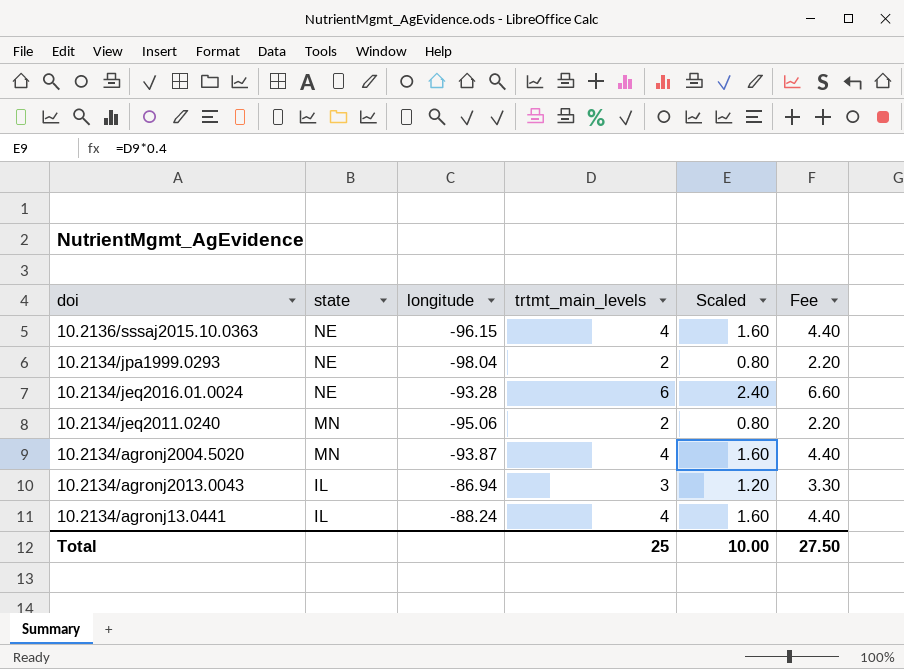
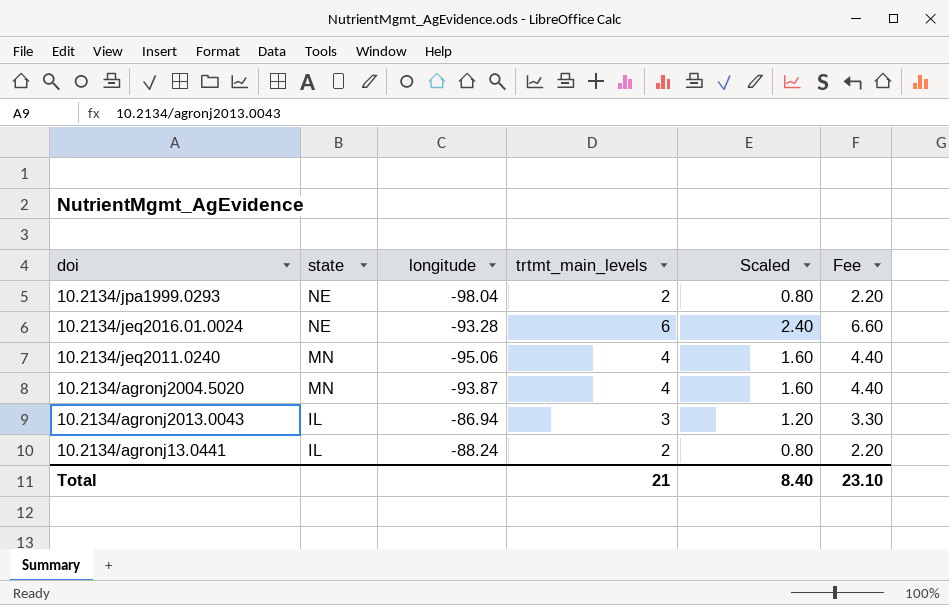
row 10.2136/sssaj2015.10.0363: NE | -96.15 | 4 | 1.60 | 4.40 -> none
10.2134/jeq2011.0240 | trtmt_main_levels: 2 -> 4
10.2134/jeq2011.0240 | Scaled: 0.80 -> 1.60
10.2134/jeq2011.0240 | Fee: 2.20 -> 4.40
10.2134/agronj13.0441 | trtmt_main_levels: 4 -> 2
10.2134/agronj13.0441 | Scaled: 1.60 -> 0.80
10.2134/agronj13.0441 | Fee: 4.40 -> 2.20
Total | trtmt_main_levels: 25 -> 21
Total | Scaled: 10.00 -> 8.40
Total | Fee: 27.50 -> 23.10

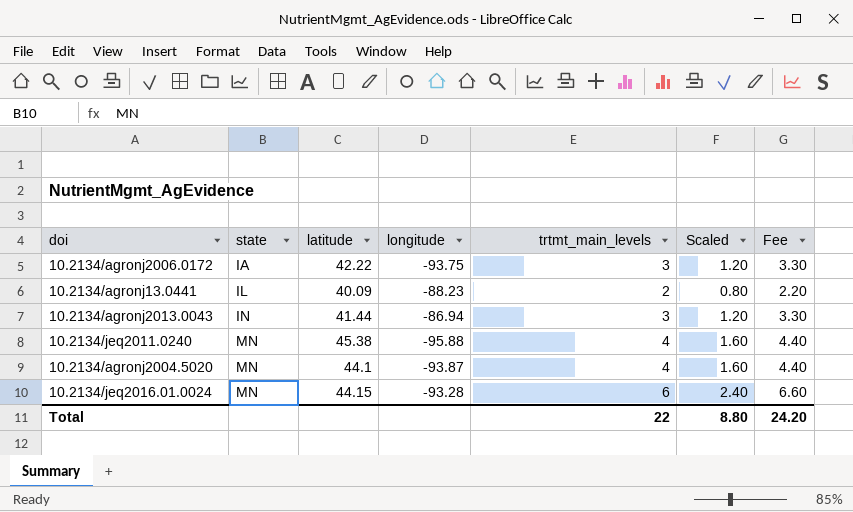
row order: state descending -> state ascending
column latitude | position: none -> 3
row 10.2134/jpa1999.0293: NE | -98.04 | 2 | 0.80 | 2.20 -> none
row 10.2134/agronj2006.0172: none -> IA | 42.22 | -93.75 | 3 | 1.20 | 3.30
10.2134/agronj13.0441 | longitude: -88.24 -> -88.23
10.2134/agronj2013.0043 | state: IL -> IN
10.2134/jeq2011.0240 | longitude: -95.06 -> -95.88
10.2134/jeq2016.01.0024 | state: NE -> MN
Total | trtmt_main_levels: 21 -> 22
Total | Scaled: 8.40 -> 8.80
Total | Fee: 23.10 -> 24.20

• • • • •

▶ [EXERCISE DIRECTIONS] This task calls for restating, word for word, each line from the line holding "10.2134/agronj13.0441 | Scaled: 1.60 -> 0.80" through the end of the material, pictures left out.

▶ [COMPLETED TASK]
10.2134/agronj13.0441 | Scaled: 1.60 -> 0.80
10.2134/agronj13.0441 | Fee: 4.40 -> 2.20
Total | trtmt_main_levels: 25 -> 21
Total | Scaled: 10.00 -> 8.40
Total | Fee: 27.50 -> 23.10

row order: state descending -> state ascending
column latitude | position: none -> 3
row 10.2134/jpa1999.0293: NE | -98.04 | 2 | 0.80 | 2.20 -> none
row 10.2134/agronj2006.0172: none -> IA | 42.22 | -93.75 | 3 | 1.20 | 3.30
10.2134/agronj13.0441 | longitude: -88.24 -> -88.23
10.2134/agronj2013.0043 | state: IL -> IN
10.2134/jeq2011.0240 | longitude: -95.06 -> -95.88
10.2134/jeq2016.01.0024 | state: NE -> MN
Total | trtmt_main_levels: 21 -> 22
Total | Scaled: 8.40 -> 8.80
Total | Fee: 23.10 -> 24.20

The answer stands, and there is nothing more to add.